Typically, the JDK is installed in a directory under C:/Program Files/Java , such as C:/Program Files/Java/jdk1.8.0_xx. If you have multiple versions installed, choose the latest one, which you can find by sorting by date.

You set up JAVA_HOME using the System Properties, as described below. Alternatively, if you just want to set JAVA_HOME temporarily for the current command prompt window, set it at the command prompt.

Setting up JAVA_HOME using the system properties

  1. Right-click the My Computer icon on the desktop and click Properties.

  2. In the System Properties window, click the Advanced tab, and then click Environment Variables.

  3. Click New under System variables (for all users) or under User variables (just for the user who is currently logged in).

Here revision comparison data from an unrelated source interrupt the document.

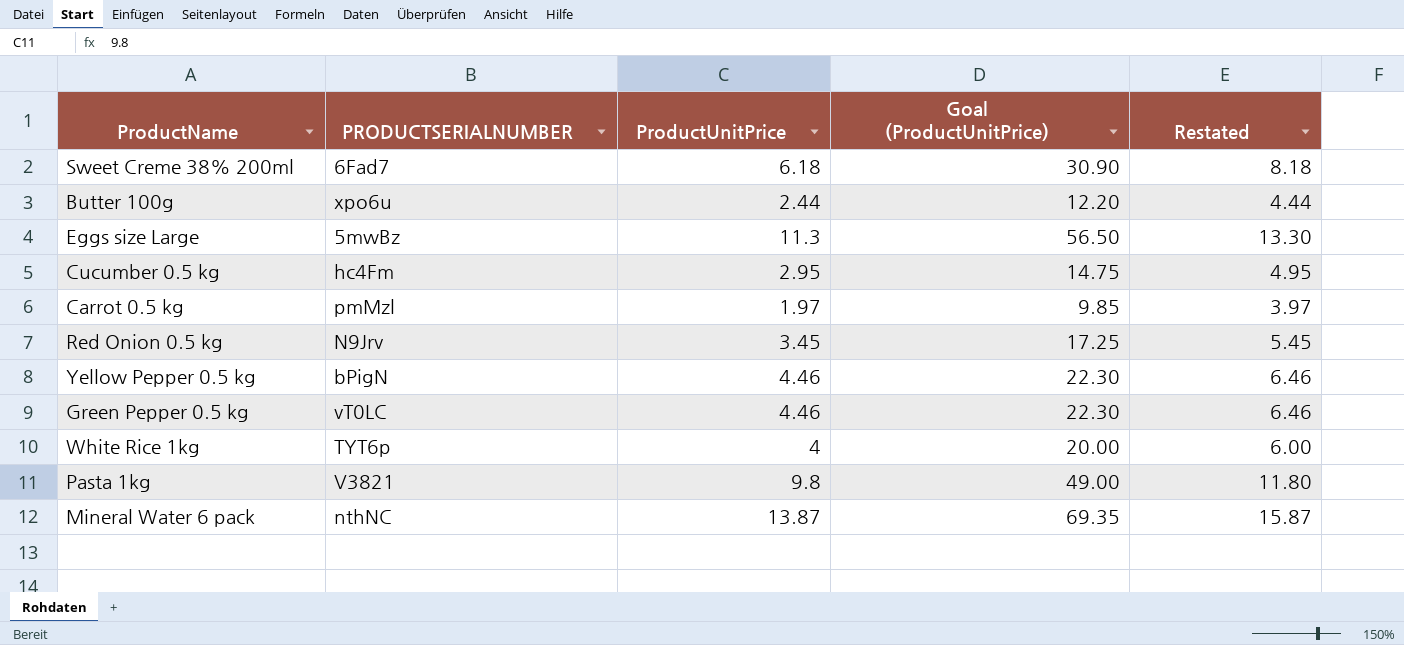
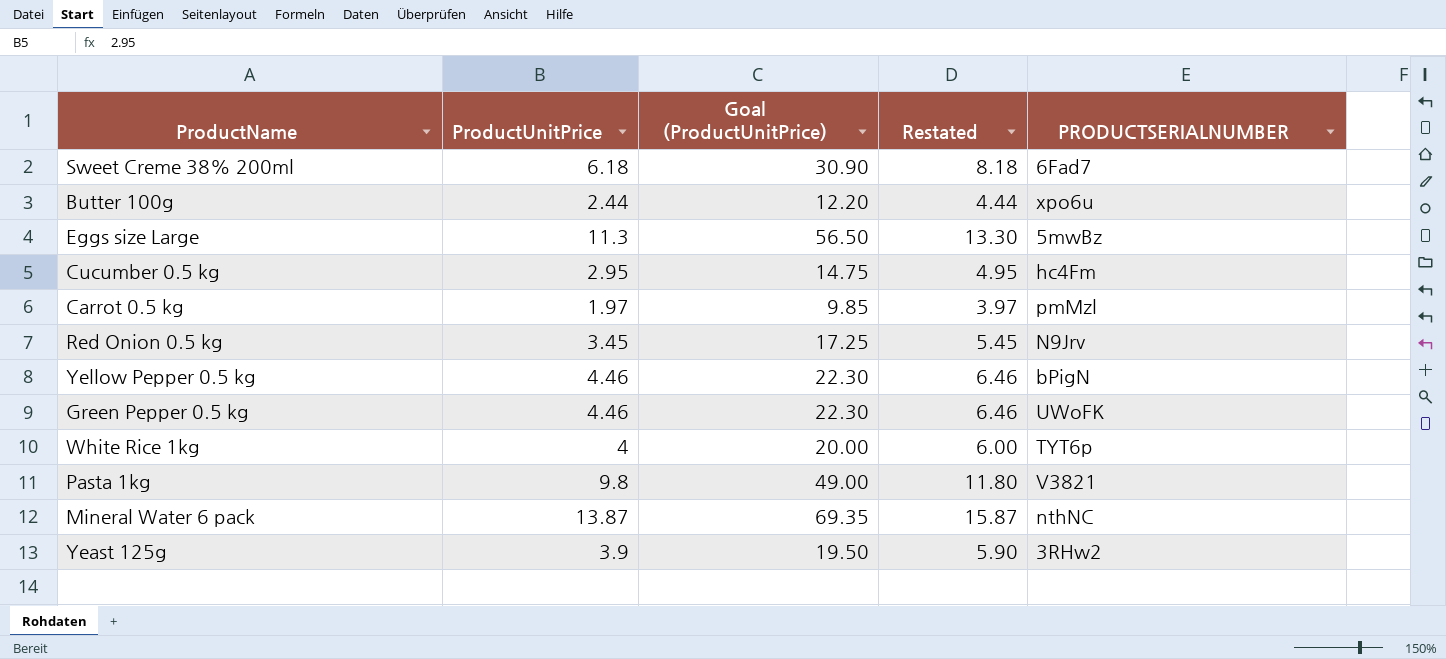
column PRODUCTSERIALNUMBER | position: 2 -> 5
Green Pepper 0.5 kg | PRODUCTSERIALNUMBER: vT0LC -> UWoFK
row Yeast 125g: none -> 3.9 | 19.50 | 5.90 | 3RHw2

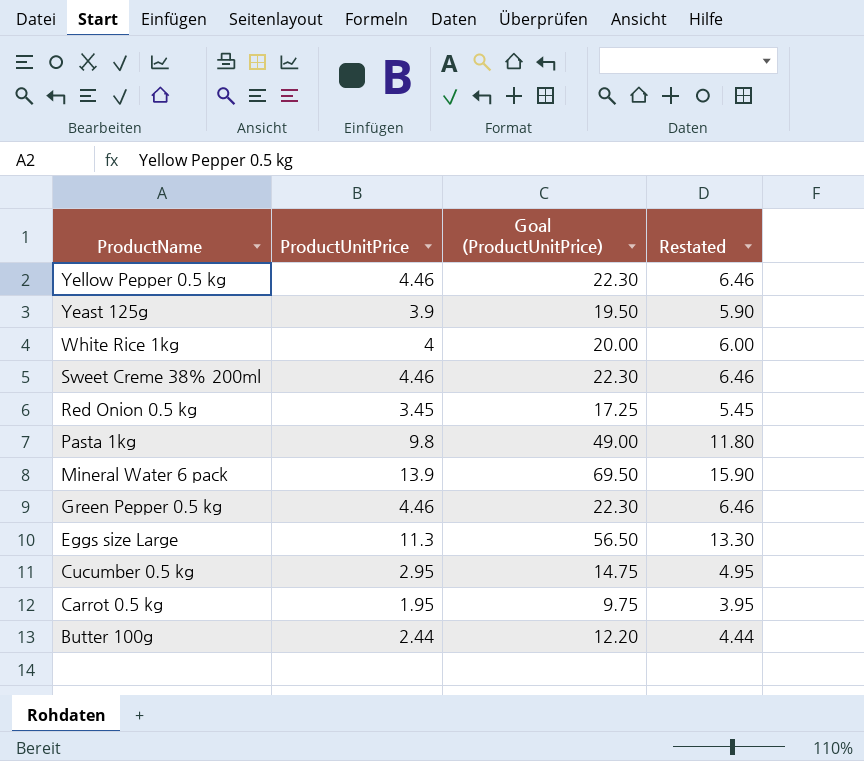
row order: none -> ProductName descending
column PRODUCTSERIALNUMBER | position: 5 -> none
Sweet Creme 38% 200ml | ProductUnitPrice: 6.18 -> 4.46
Sweet Creme 38% 200ml | Goal (ProductUnitPrice): 30.90 -> 22.30
Sweet Creme 38% 200ml | Restated: 8.18 -> 6.46
Mineral Water 6 pack | ProductUnitPrice: 13.87 -> 13.9
Mineral Water 6 pack | Goal (ProductUnitPrice): 69.35 -> 69.50
Mineral Water 6 pack | Restated: 15.87 -> 15.90
Carrot 0.5 kg | ProductUnitPrice: 1.97 -> 1.95
Carrot 0.5 kg | Goal (ProductUnitPrice): 9.85 -> 9.75
Carrot 0.5 kg | Restated: 3.97 -> 3.95

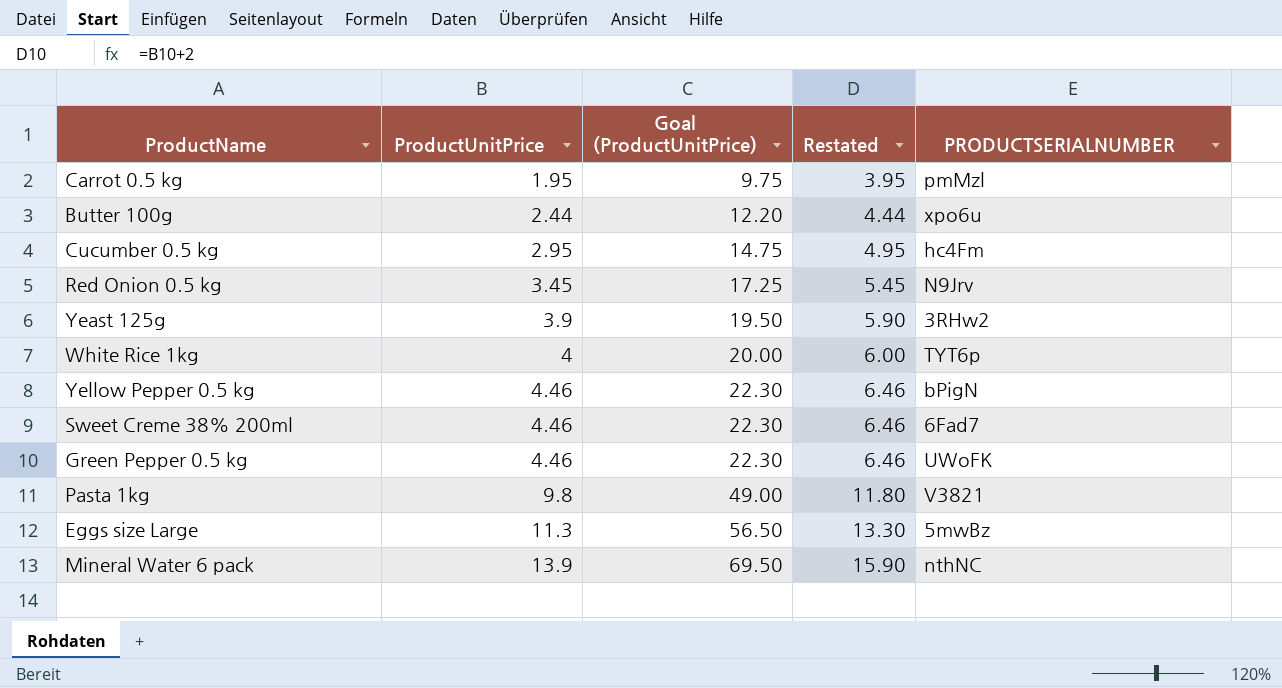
row order: ProductName descending -> ProductUnitPrice ascending
column PRODUCTSERIALNUMBER | position: none -> 5

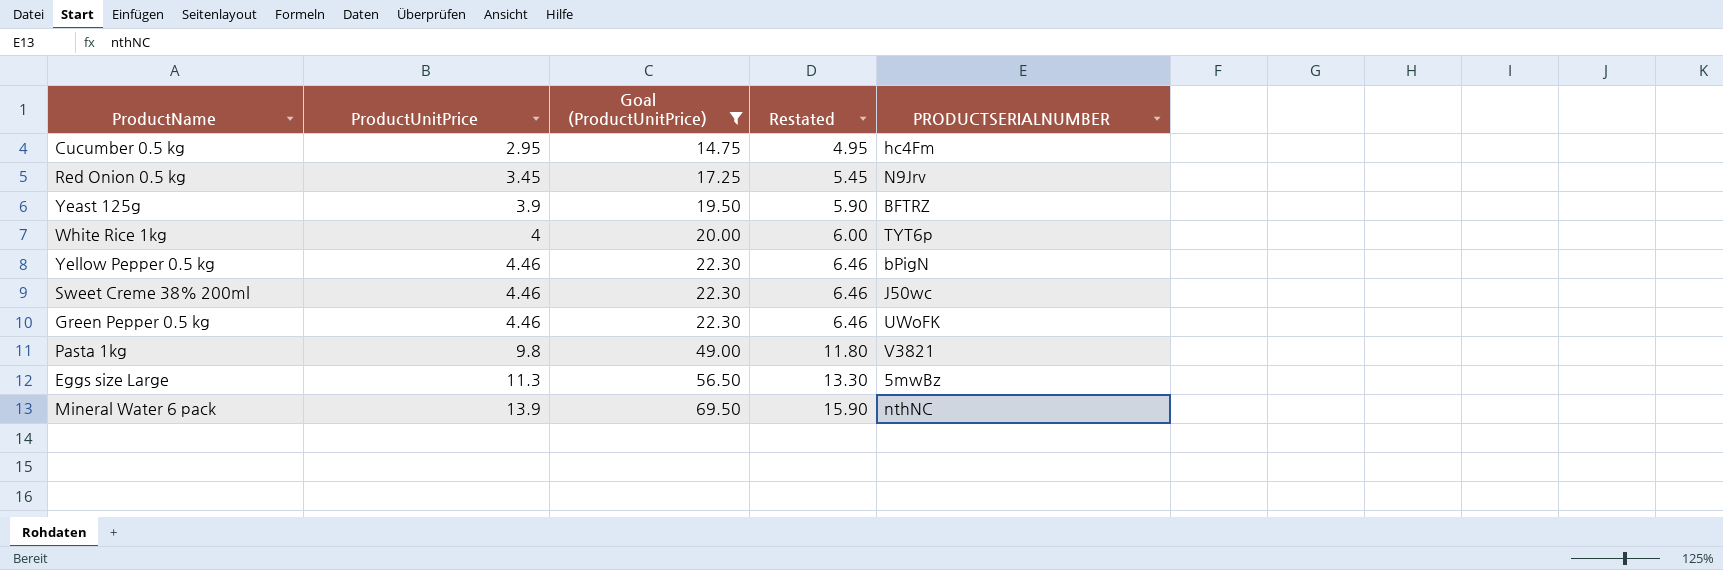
filter: none -> Goal (ProductUnitPrice) >= 14.75
Yeast 125g | PRODUCTSERIALNUMBER: 3RHw2 -> BFTRZ
Sweet Creme 38% 200ml | PRODUCTSERIALNUMBER: 6Fad7 -> J50wc

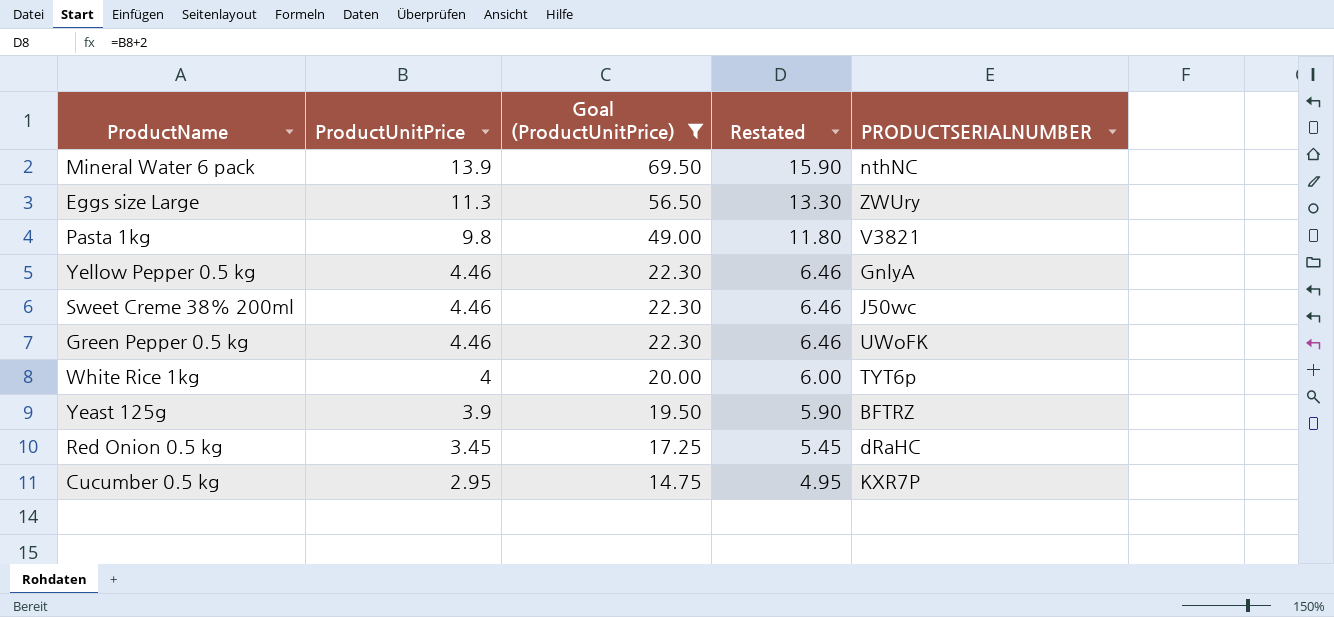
row order: ProductUnitPrice ascending -> ProductUnitPrice descending
Eggs size Large | PRODUCTSERIALNUMBER: 5mwBz -> ZWUry
Yellow Pepper 0.5 kg | PRODUCTSERIALNUMBER: bPigN -> GnlyA
Red Onion 0.5 kg | PRODUCTSERIALNUMBER: N9Jrv -> dRaHC
Cucumber 0.5 kg | PRODUCTSERIALNUMBER: hc4Fm -> KXR7P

  4. Enter the following information:

    • In the Variable name field, enter: JAVA_HOME
    • In the Variable value field, enter the installation path of the Java Development Kit, such as: c:/Program Files/Java/jdk1.8.0_xx

The JAVA_HOME variable is now set and will apply to any subsequent command prompt windows you open. If you have existing command prompt windows running, you must close and reopen them for the JAVA_HOME variable to take effect, or manually set the JAVA_HOME variable in those command prompt windows as described in the next section. To verify that the JAVA_HOME variable is set correctly, open a command window (from the Start menu, click Run, and then type CMD and click Enter) and execute the following command:

set JAVA_HOME

The system returns the JDK installation path.

Setting system properties

If you need to set additional system properties when the server starts, you can take the following approaches:

  • Set the properties from a script : Setting your system properties in the startup script is ideal because it ensures that you set the properties every time you start the server. To avoid having to modify the script each time you upgrade, the best approach is to create your startup script that wraps the WSO2 startup script and adds the properties you want to set, rather than editing the WSO2 startup script directly.
  • Set the properties from an external registry : If you want to access properties from an external registry, you could create Java code that reads the properties at runtime from that registry. Be sure to store sensitive data such as username and password to connect to the registry in a property file instead of in the Java code and secure the properties file with the secure vault.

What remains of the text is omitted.